▶ _ABOUT THIS EXERCISE_:
In the copy, include every entry exactly but none of the images.

▶ _EXTRACTED ENTRIES_:
-=-=-=-=-

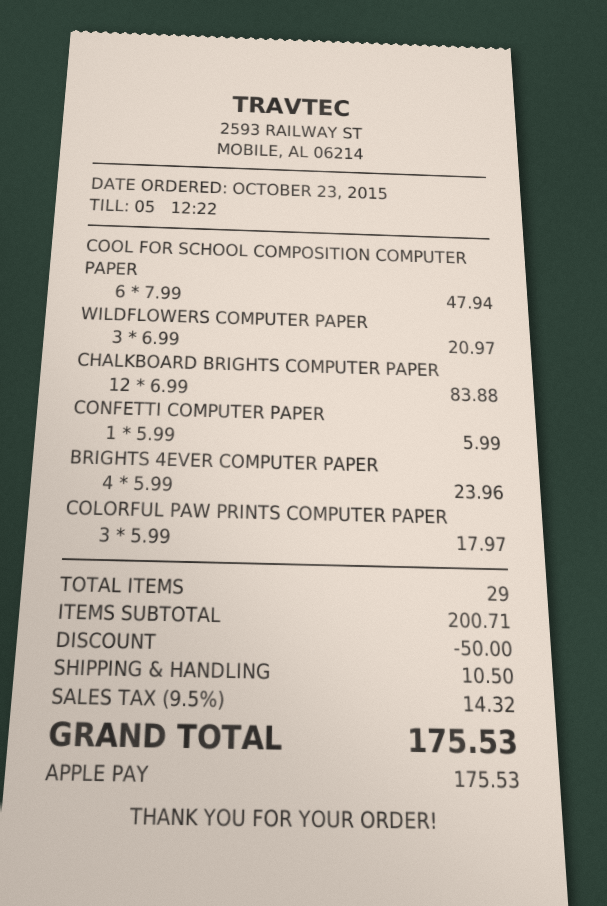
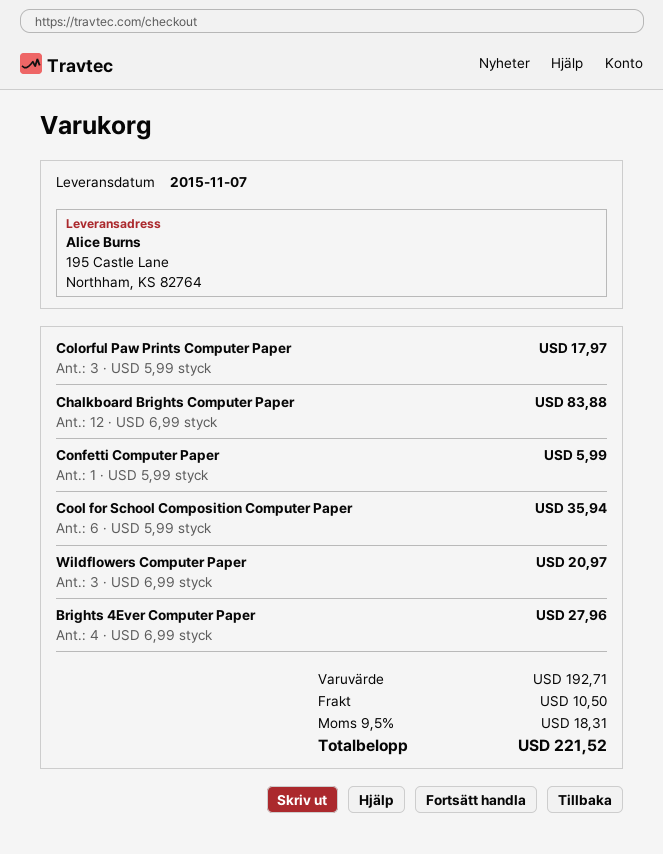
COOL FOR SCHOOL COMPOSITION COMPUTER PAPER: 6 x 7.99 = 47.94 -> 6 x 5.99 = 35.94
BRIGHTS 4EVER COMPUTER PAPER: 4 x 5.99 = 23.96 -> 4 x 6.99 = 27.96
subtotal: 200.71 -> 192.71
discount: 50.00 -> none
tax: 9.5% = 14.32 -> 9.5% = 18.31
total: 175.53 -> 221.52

-=-=-=-=-

▶ _SOLVED EXERCISE_:
COOL FOR SCHOOL COMPOSITION COMPUTER PAPER: 6 x 7.99 = 47.94 -> 6 x 5.99 = 35.94
BRIGHTS 4EVER COMPUTER PAPER: 4 x 5.99 = 23.96 -> 4 x 6.99 = 27.96
subtotal: 200.71 -> 192.71
discount: 50.00 -> none
tax: 9.5% = 14.32 -> 9.5% = 18.31
total: 175.53 -> 221.52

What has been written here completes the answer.